His 6,000-mile journey from his Brazilian hideaway ended with the clang of gates at Belmarsh prison in south east London last night.

The ailing crook flew into Britain yesterday morning in an executive jet chartered by The Sun newspaper, and was immediately arrested.

After a brief appearance at West London Magistrates Court the 71-year-old was whisked off to jail, 35 years after breaking out of Wandsworth Prison where he had served only 15 months of a 30-year sentence for his part in the 1963 heist.

Outside court, his solicitor announced he would be asking the Court of Appeal to review the outstanding years of his sentence.

Biggs surrendered himself to Scotland Yard detectives at RAF Northolt in north west London.

He has been rendered virtually speechless by a series of strokes and answered questions in court with a barely audible grunt.

Biggs had contacted Scotland Yard by e-mail from Rio de Janeiro, his home for most of his time on the run, to say he wanted a passport and offered to give himself up.

Foreign Secretary Robin Cook intervened to ensure there would be no delays in issuing the emergency passport, which allowed Biggs to travel under his own name.

Biggs, who long ago spent his £147,000 share (worth about £1.6m in today’s money) of the 1963 mail train robbery haul, hopes to receive vital medical treatment, which he could not afford in Brazil.

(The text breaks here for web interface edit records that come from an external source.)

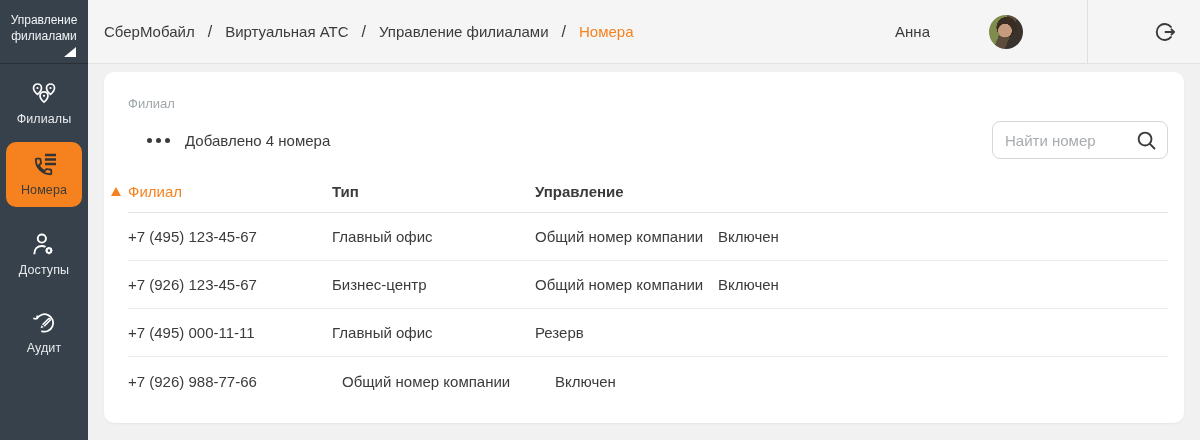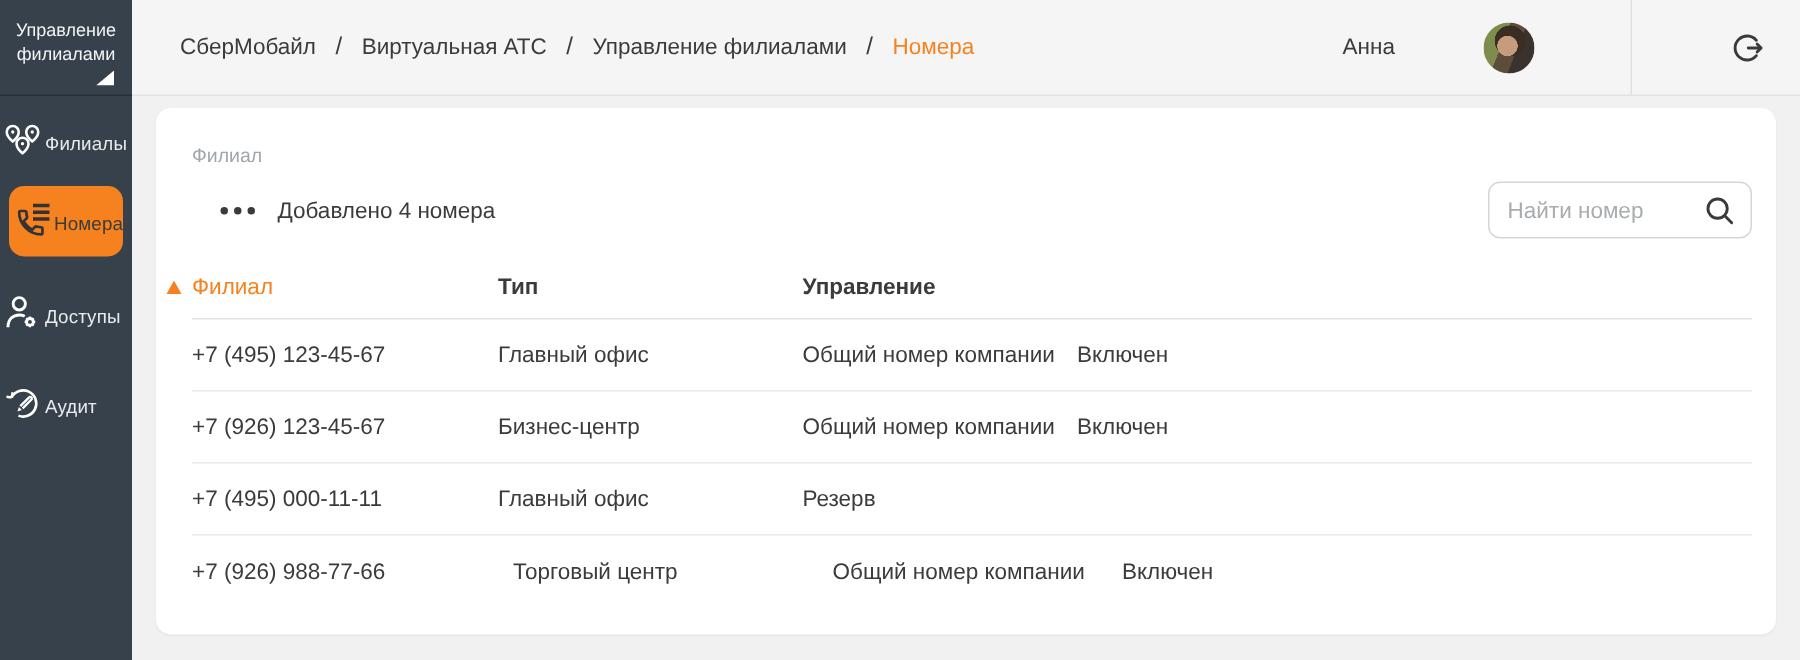--- a/index.html
+++ b/index.html
@@ -36,7 +36,7 @@
 
   .topbar {
     height:64px; background:#F5F5F5; border-bottom:1px solid #E2E2E2;
-    display:flex; align-items:center; padding-left:32px;
+    display:flex; align-items:center; padding-left:16px;
   }
   .crumbs { display:flex; align-items:center; font-size:15px; }
   .crumb { color:#3B3B3D; cursor:pointer; }

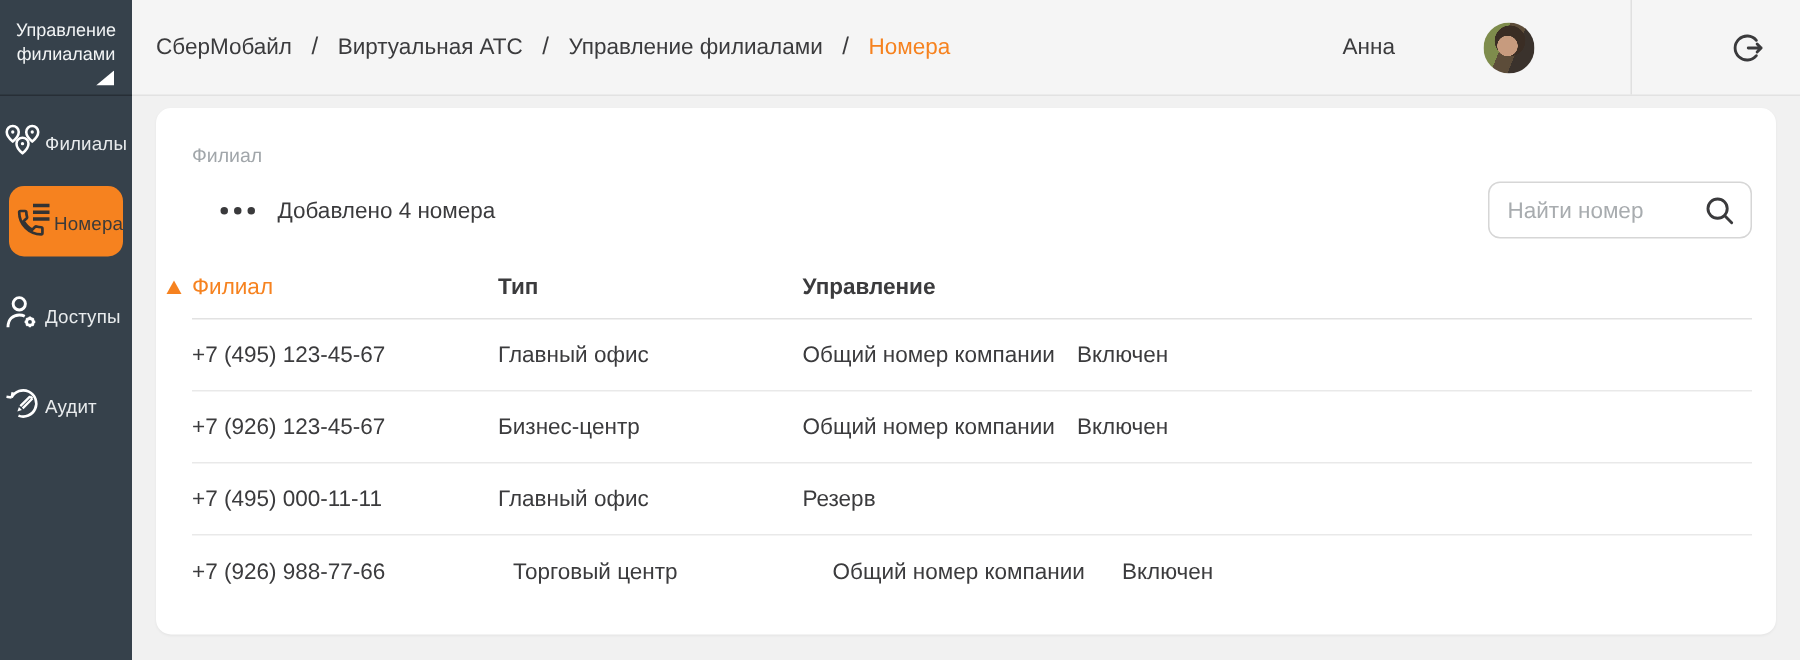--- a/index.html
+++ b/index.html
@@ -18,7 +18,7 @@
   .corner { position:absolute; right:12px; bottom:6px; display:block; }
   .nav { display:flex; flex-direction:column; align-items:stretch; }
   .nav-item {
-    display:flex; flex-direction:row; align-items:center; cursor:pointer;
+    display:flex; flex-direction:column; align-items:center; cursor:pointer;
     color:#E8EBED; padding:10px 0 8px;
   }
   .nav-item .ico { width:30px; height:28px; display:flex; align-items:center; justify-content:center; }

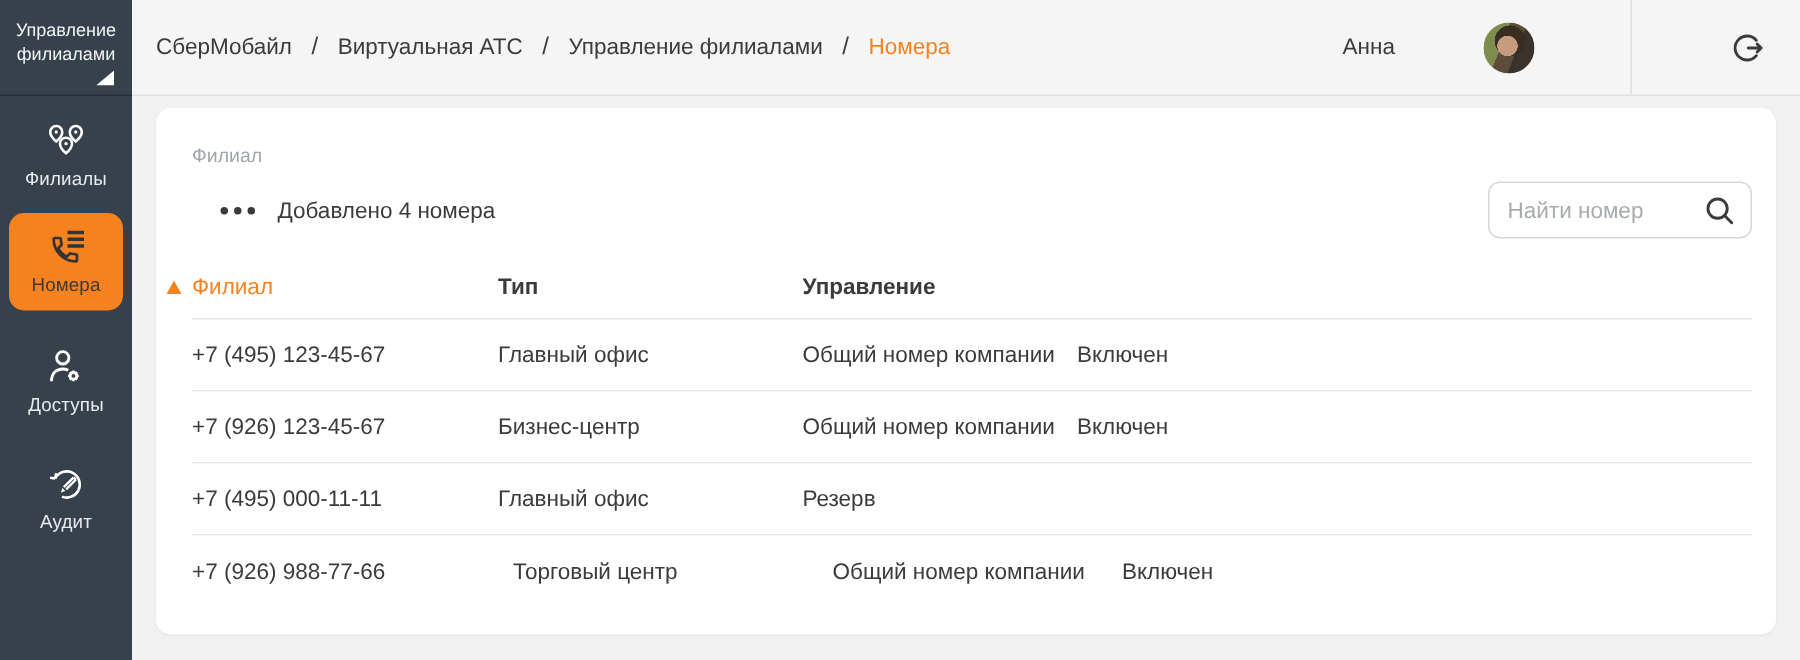--- a/index.html
+++ b/index.html
@@ -243,7 +243,6 @@
 
         <div class="trow tr">
           <span class="cell-number">+7 (926) 988-77-66</span>
-          <span class="cell-branch">Торговый центр</span>
           <span class="cell-type">Общий номер компании</span>
           <span class="cell-status">Включен</span>
         </div>

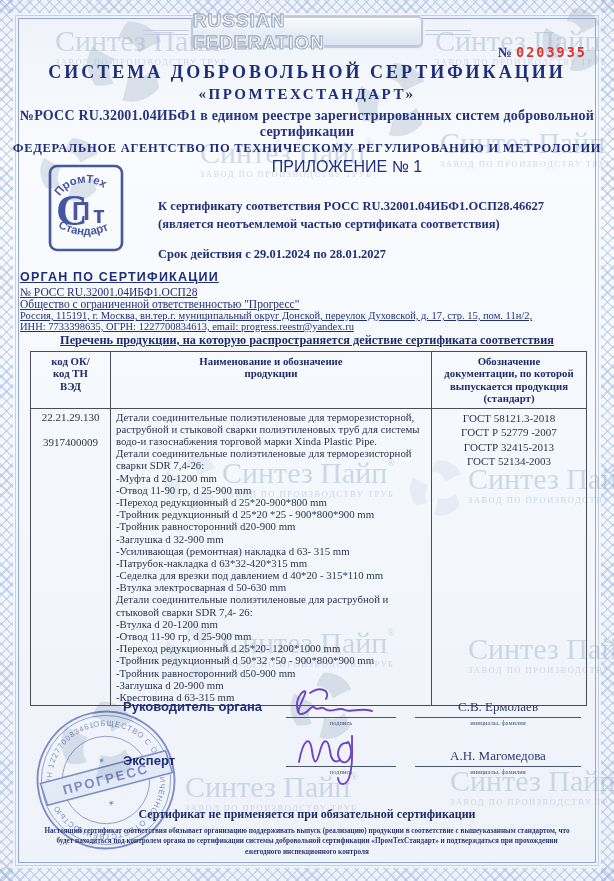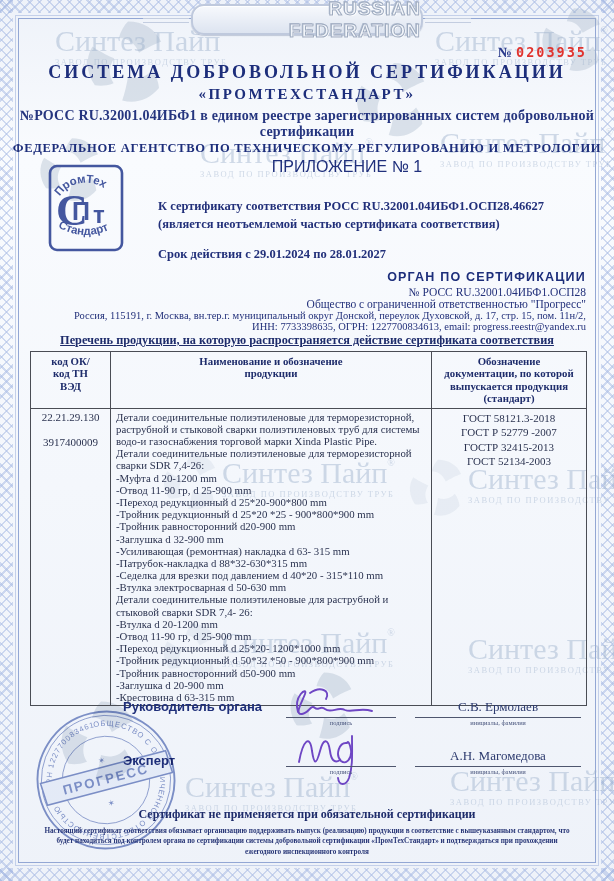--- a/index.html
+++ b/index.html
@@ -28,11 +28,11 @@
   .clogo{position:absolute;opacity:.33;pointer-events:none;}
 
   
-  .banner{position:absolute;top:4px;left:50%;transform:translateX(-50%);
-    width:228px;height:27px;border:2px solid #bfc9dd;border-radius:13px;
+  .banner{position:absolute;top:16px;left:50%;transform:translateX(-50%);
+    width:228px;height:27px;border:2px solid #bfc9dd;border-radius:5px;
     background:linear-gradient(#f7f9fd,#dde4f0);
     display:flex;align-items:center;justify-content:center;
-    box-shadow:0 1px 1px rgba(120,135,165,.4), inset 0 1px 0 #fff;text-align:right;}
+    box-shadow:0 1px 1px rgba(120,135,165,.4), inset 0 1px 0 #fff;}
   .banner .banner-text{
     font-family:"Liberation Sans",sans-serif;font-weight:bold;font-size:19px;letter-spacing:1px;
     color:#f2f5fa;-webkit-text-stroke:1px #9daabf;text-shadow:1px 1px 0 #ffffff,-1px -1px 0 #b6c1d3;}

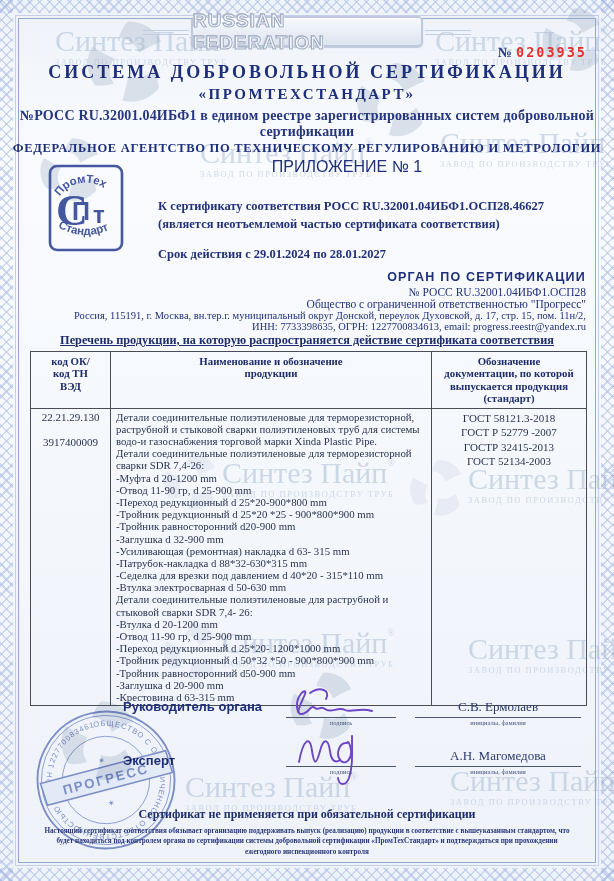--- a/index.html
+++ b/index.html
@@ -60,7 +60,7 @@
   .validity{position:absolute;left:158px;top:247px;font-weight:bold;font-size:12.5px;color:#22307a;}
 
   
-  .org{position:absolute;left:20px;right:28px;top:270px;text-align:right;color:#22307a;}
+  .org{position:absolute;left:20px;right:15px;top:270px;text-align:left;color:#22307a;text-decoration:underline;}
   .org .t{font-family:"Liberation Sans",sans-serif;font-weight:bold;font-size:12.5px;letter-spacing:1.2px;color:#1d2e7b;}
   .org .n{font-size:11.5px;margin-top:2px;}
   .org .nm{font-size:11.5px;}

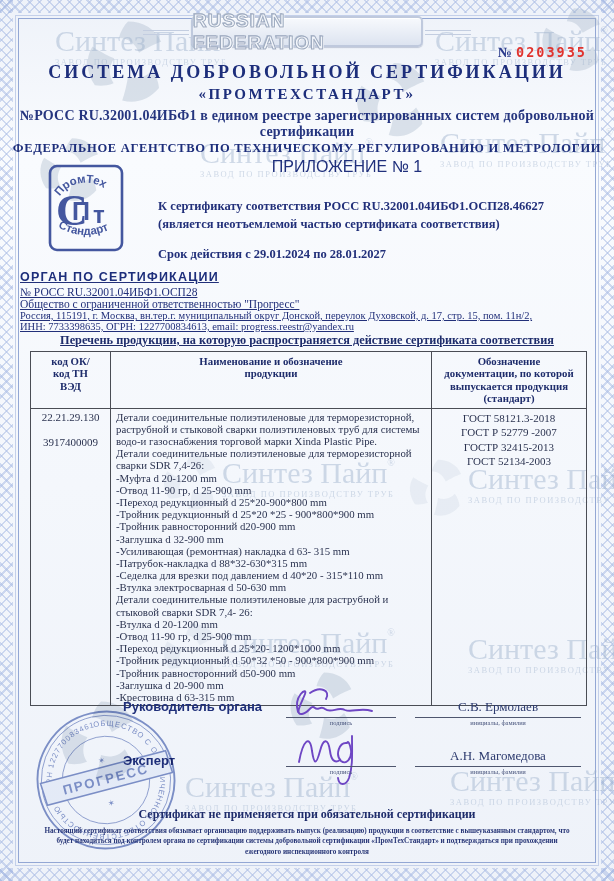--- a/index.html
+++ b/index.html
@@ -286,7 +286,7 @@
             <div>-Тройник равносторонний d20-900 mm</div>
             <div>-Заглушка d 32-900 mm</div>
             <div>-Усиливающая (ремонтная) накладка d 63- 315 mm</div>
-            <div>-Патрубок-накладка d 88*32-630*315 mm</div>
+            <div>-Патрубок-накладка d 63*32-420*315 mm</div>
             <div>-Седелка для врезки под давлением d 40*20 - 315*110 mm</div>
             <div>-Втулка электросварная d 50-630 mm</div>
             <div>Детали соединительные полиэтиленовые для раструбной и стыковой сварки SDR 7,4- 26:</div>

He has 28 years of a 30-year prison sentence still to serve for his role in the robbery of the Glasgow-to-London mail train, which yielded £2.6m, but will not face further charges.

Biggs is hoping, because of his health, that he will be put in a jail hospital while the authorities decide what to do with him.

There have been suggestions he had run out of money and wanted to return home to benefit from free medical treatment on the NHS.

Meanwhile the Press Complaints Commission said it was to conduct an investigation into the Biggs affair.

In a statement, the PCC said: ‘‘The issues relating to payments by a national newspaper to Ronnie Biggs and his associates raise a number of issues under the newspaper code of practice.

‘‘The code makes clear that payments to convicted criminals are only permissible where there is a public interest and the material could only be obtained by means of such payment.’’

A spokesman for The Sun said: ‘‘The requirements of the PCC code relating to payments to convicted criminals were fully taken into account before we took the decision to fly Ronnie Biggs home.

‘‘We are, as always, happy to co-operate with the PCC and will be making clear to them the massive public interest in returning a convicted criminal home to face British justice and at no cost to the British taxpayer.’’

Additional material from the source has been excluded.